Siguiendo con las primeras impresiones, hay que incluir los bolsos y mochilas que llevan la mayoría de las mujeres zuriquesas. Se hacen mirar, pues el material parece hule y las formas son modernas pero sencillas. Están a la última moda los bolsos Freitag, cuyo almacén-tienda, construido con contenedores uno encima del otro, se encuentran en la zona vanguardista y de moda, West Zúrich, bajo cuyo viaducto del ferrocarril se suceden unas 50 tiendas, a cada cual más atractiva.
Tres joyas
Hay otras tres visitas imprescindibles en una primera experiencia en Zúrich. La primera, dulce e instructiva, está algo alejada del centro: es el Lindt Home of Chocolate, que recibe al visitante con una fuente de chocolate de nueve metros de altura. Y a continuación le sumerge en la apasionante historia del cacao, la semilla de los dioses, desde sus comienzos hasta el estimulante bocado que es hoy.

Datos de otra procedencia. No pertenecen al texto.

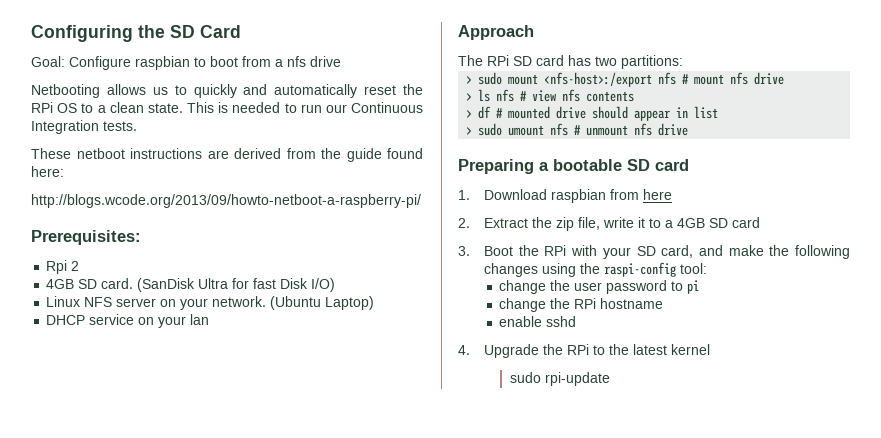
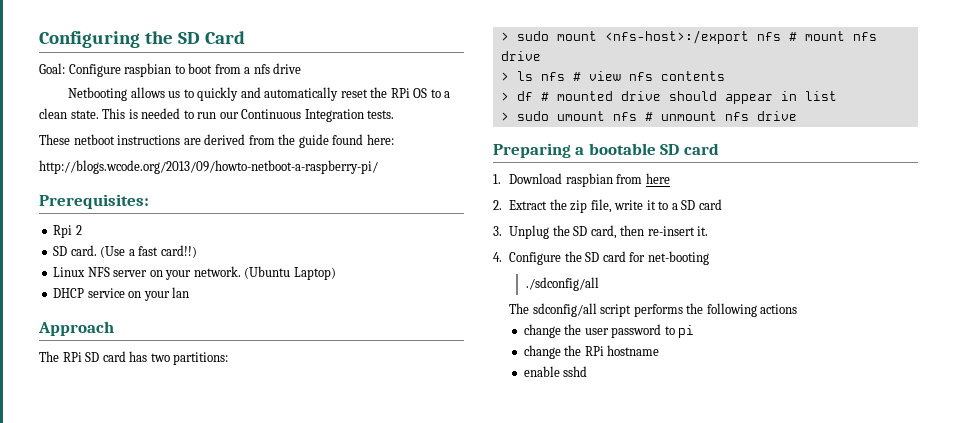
- 4GB SD card.
+ SD card.
- (SanDisk Ultra for fast Disk I/O)
+ (Use a fast card!!)
- 2. Extract the zip file, write it to a 4GB SD card
+ 2. Extract the zip file, write it to a SD card
- 3. Boot the RPi with your SD card, and make the following changes using the raspi-config tool:
+ 3. Unplug the SD card, then re-insert it.
+ 4. Configure the SD card for net-booting
+ ./sdconfig/all
+ The sdconfig/all script performs the following actions
- 4. Upgrade the RPi to the latest kernel
- sudo rpi-update

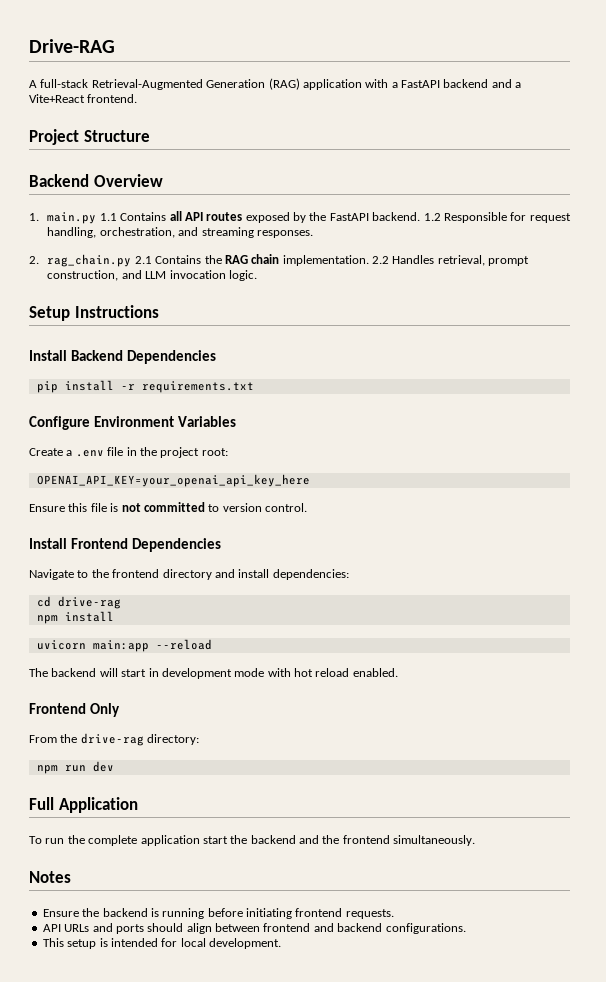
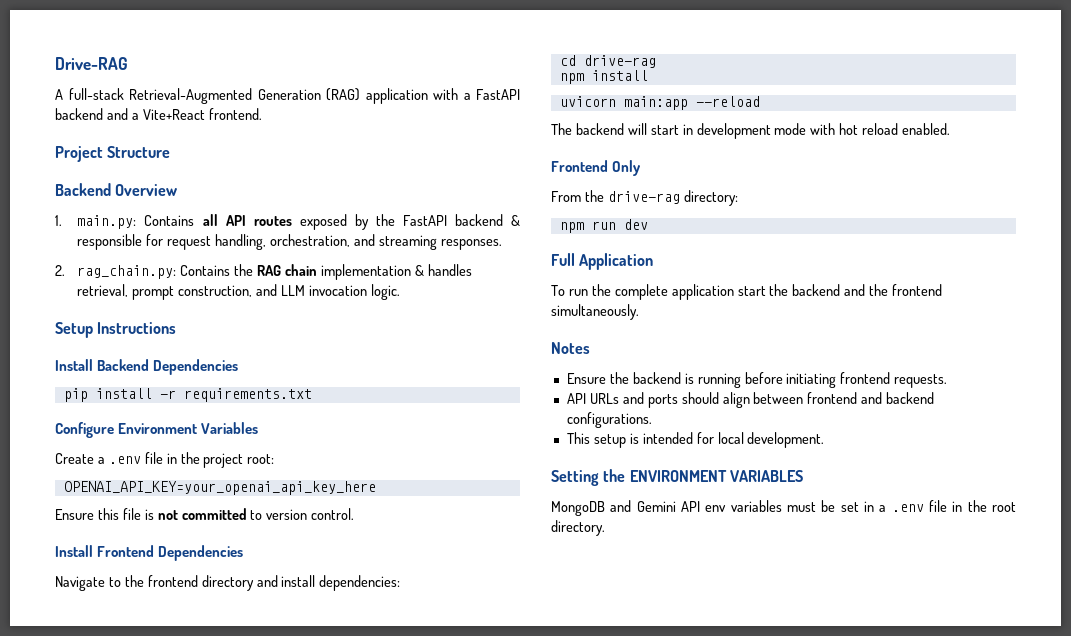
- 1. main.py 1.1 Contains all API routes exposed by the FastAPI backend. 1.2 Responsible for request handling, orchestration, and streaming responses.
+ 1. main.py: Contains all API routes exposed by the FastAPI backend & responsible for request handling, orchestration, and streaming responses.
- 2. rag_chain.py 2.1 Contains the RAG chain implementation. 2.2 Handles retrieval, prompt construction, and LLM invocation logic.
+ 2. rag_chain.py: Contains the RAG chain implementation & handles retrieval, prompt construction, and LLM invocation logic.
+ Setting the ENVIRONMENT VARIABLES
+ MongoDB and Gemini API env variables must be set in a .env file in the root directory.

También hay que conocer el Museo Kunsthaus de Zúrich, toda una revelación. El museo más importante de Suiza es independiente y está dedicado a la libertad artística, expandiendo continuamente las áreas existentes. El museo original, obra de los arquitectos Karl Moser y Robert Curjel, se construyó en Hemplatz en 1910, y cuenta en su entrada con La Puerta del Infierno de Rodin y la Figura Yacente de Moore. En 2021 realizó una de sus expansiones, agregando el nuevo Kunsthaus, diseño del arquitecto David Chipperfield. Impresionante es el túnel de mármol que comunica un museo con otro. En el nuevo se puede ver, entre otras colecciones, la mayor de Edvard Munch fuera de Noruega, impresionistas como Marc Chagall o Claude Monet. Conviene resaltar los muchos cuadros de Pablo Picasso de su colección; un viaje por sus etapas creativas que incluyen la azul, rosa, cubista y neoclasicista. Están los secesionistas Max Beckmann, Lovis Corinth u Oskar Kokoschka, como también obras de Richard Hamilton y Andy Warhol. Deslumbrante sería el adjetivo para la instalación de luz de Pipilotti Rist, como bellísimas las obras del pintor y escultor suizo Alberto Giacometti.
Las torres de la catedral Grossmünster, que sobresalen erguidas en la foto del río, bien merecen una visita con la que dar por terminado un viaje de primeras impresiones a una ciudad a la que habrá que volver.